Schoolyear fits the ideal exam setup that WHU had in mind. Students bring their own laptops, start their exam in Ans as usual, and Schoolyear locks the exam environment down. "With Schoolyear, we block everything we don't want on the participant's computer during the exam," Thorsten says. That means the device goes into full-screen mode, other applications are closed, and students can only access pre-approved websites and files. For faculty, nothing changes. For students, it's a one-time setup.
"With Schoolyear, we block everything we don't want on the participant's computer during the exam.”
Thorsten Leich, Associate Director IT Solutions
WHU ran a small pilot in spring 2023, which was successful. That summer, they rolled Schoolyear out across all programs.
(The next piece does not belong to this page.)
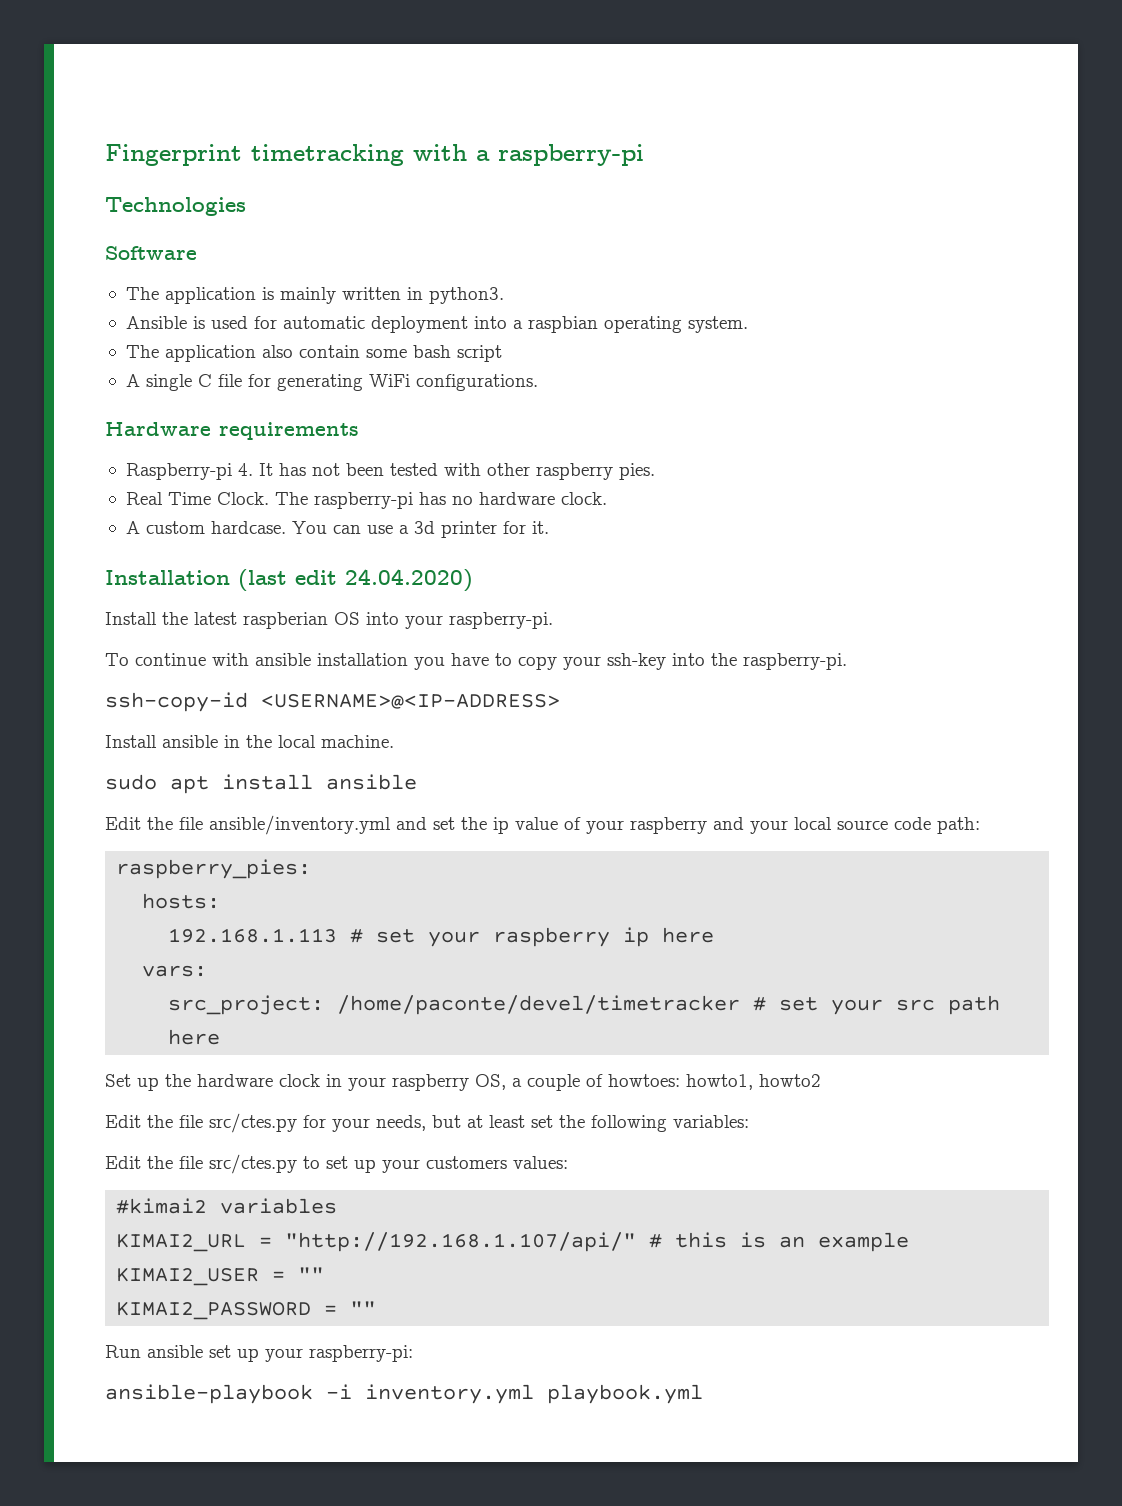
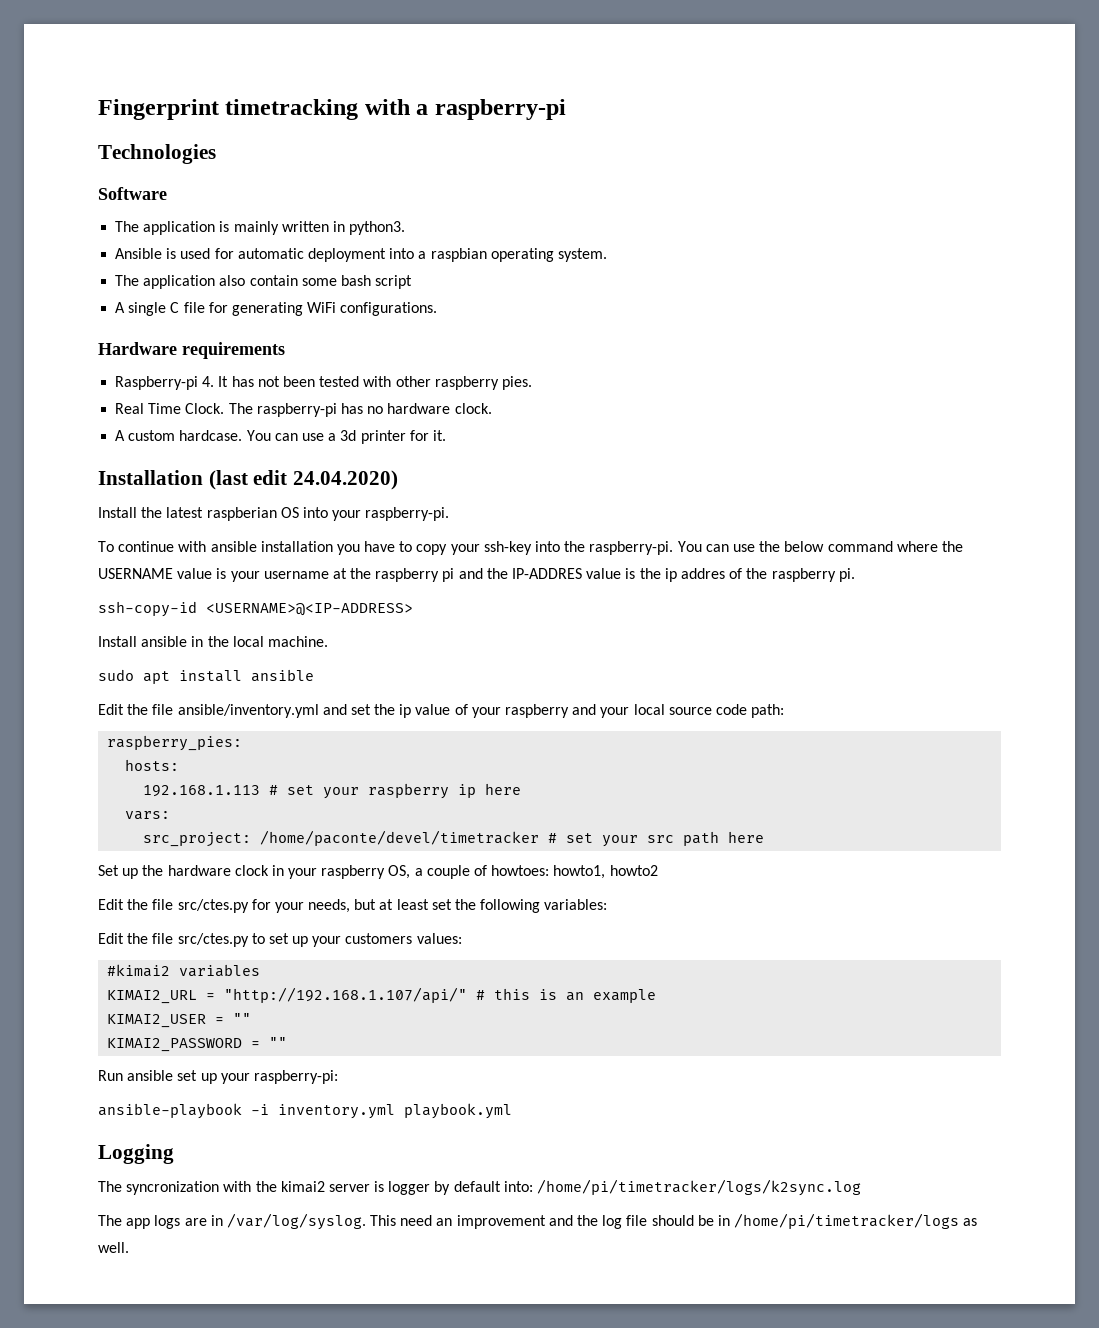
(847, 661) none -> [677,541,963,552] [98,568,855,582] You can use the below command where the USERNAME value is your username at the raspberry pi and the IP-ADDRES value is the ip addres of the raspberry pi.
(703, 1394) none -> [98,1144,174,1164] [98,1179,862,1196] [98,1213,978,1230] [98,1242,129,1253] // Logging // The syncronization with the kimai2 server is logger by default into: /home/pi/timetracker/logs/k2sync.log // The app logs are in /var/log/syslog. This need an improvement and the log file should be in /home/pi/timetracker/logs as well.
The result: less post-exam work, fewer technical disruptions
With Schoolyear, WHU aims to prevent cheating instead of figuring out if it happened after the exam is over. "We had cases with the proctoring setup where we needed to look into whether we were dealing with a cheating case or not," Vincent says. "The moment that you're conducting exams in a controlled environment, that is reduced heavily. This is saving us a lot of time."
Students also report fewer technical issues during exams compared to the previous setup. "In general, the usability of Schoolyear with Ans is seen as easier by students," Vincent says.
"In general, the usability of Schoolyear with Ans is seen as easier by students.”
Vincent Meertens — Program Director BSc/MSc
As written take-home assessments become harder to trust outside a controlled setting, on-campus digital exams become the default alternative. For WHU, the direction is clear, and they're not looking back.